▶ _Prompt_
Exactly how many lines below mention "įgyvendinti"? Answer with that number alone.

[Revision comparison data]
Segment Open
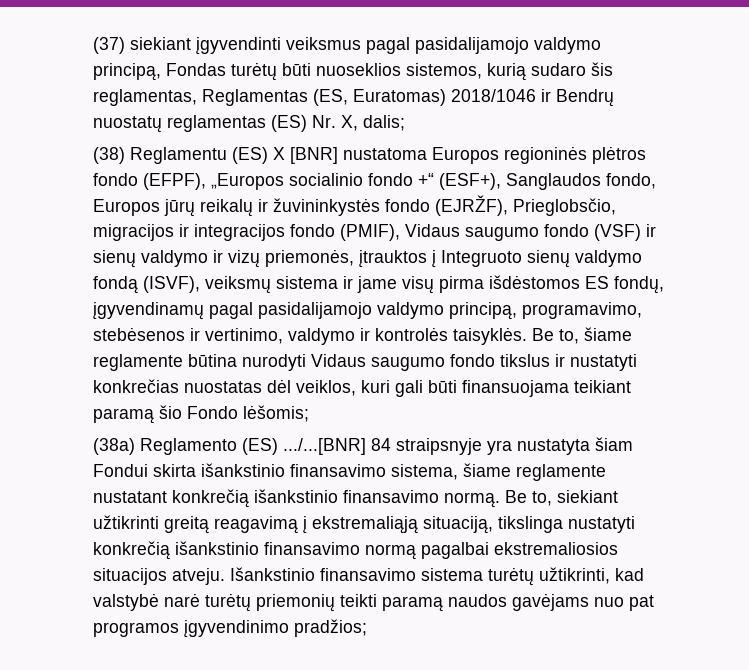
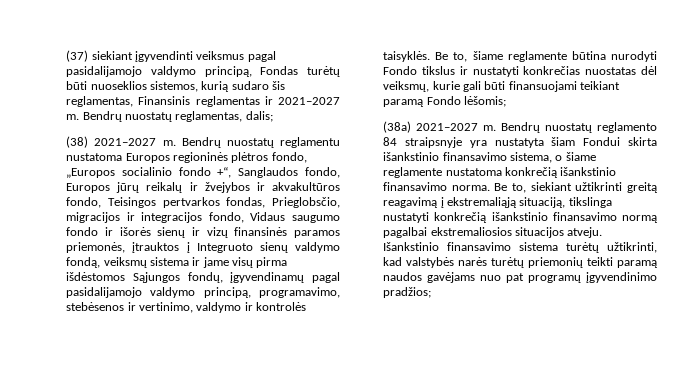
- (37) siekiant įgyvendinti veiksmus pagal pasidalijamojo valdymo principą, Fondas turėtų būti nuoseklios sistemos, kurią sudaro šis reglamentas, Reglamentas (ES, Euratomas) 2018/1046 ir Bendrų nuostatų reglamentas (ES) Nr. X, dalis;
- (38) Reglamentu (ES) X [BNR] nustatoma Europos regioninės plėtros fondo (EFPF), „Europos socialinio fondo +“ (ESF+), Sanglaudos fondo, Europos jūrų reikalų ir žuvininkystės fondo (EJRŽF), Prieglobsčio, migracijos ir integracijos fondo (PMIF), Vidaus saugumo fondo (VSF) ir sienų valdymo ir vizų priemonės, įtrauktos į Integruoto sienų valdymo fondą (ISVF), veiksmų sistema ir jame visų pirma išdėstomos ES fondų, įgyvendinamų pagal pasidalijamojo valdymo principą, programavimo, stebėsenos ir vertinimo, valdymo ir kontrolės taisyklės.
+ (37) siekiant įgyvendinti veiksmus pagal pasidalijamojo valdymo principą, Fondas turėtų būti nuoseklios sistemos, kurią sudaro šis reglamentas, Finansinis reglamentas ir 2021–2027 m. Bendrų nuostatų reglamentas, dalis;
+ (38) 2021–2027 m. Bendrų nuostatų reglamentu nustatoma Europos regioninės plėtros fondo, „Europos socialinio fondo +“, Sanglaudos fondo, Europos jūrų reikalų ir žvejybos ir akvakultūros fondo, Teisingos pertvarkos fondas, Prieglobsčio, migracijos ir integracijos fondo, Vidaus saugumo fondo ir išorės sienų ir vizų finansinės paramos priemonės, įtrauktos į Integruoto sienų valdymo fondą, veiksmų sistema ir jame visų pirma išdėstomos Sąjungos fondų, įgyvendinamų pagal pasidalijamojo valdymo principą, programavimo, stebėsenos ir vertinimo, valdymo ir kontrolės taisyklės.
- Be to, šiame reglamente būtina nurodyti Vidaus saugumo fondo tikslus ir nustatyti konkrečias nuostatas dėl veiklos, kuri gali būti finansuojama teikiant paramą šio Fondo lėšomis;
+ Be to, šiame reglamente būtina nurodyti Fondo tikslus ir nustatyti konkrečias nuostatas dėl veiksmų, kurie gali būti finansuojami teikiant paramą Fondo lėšomis;
- (38a) Reglamento (ES) .../...[BNR] 84 straipsnyje yra nustatyta šiam Fondui skirta išankstinio finansavimo sistema, šiame reglamente nustatant konkrečią išankstinio finansavimo normą.
+ (38a) 2021–2027 m. Bendrų nuostatų reglamento 84 straipsnyje yra nustatyta šiam Fondui skirta išankstinio finansavimo sistema, o šiame reglamente nustatoma konkrečią išankstinio finansavimo norma.
- Išankstinio finansavimo sistema turėtų užtikrinti, kad valstybė narė turėtų priemonių teikti paramą naudos gavėjams nuo pat programos įgyvendinimo pradžios;
+ Išankstinio finansavimo sistema turėtų užtikrinti, kad valstybės narės turėtų priemonių teikti paramą naudos gavėjams nuo pat programų įgyvendinimo pradžios;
Segment Closed
▶ _Your solution_
2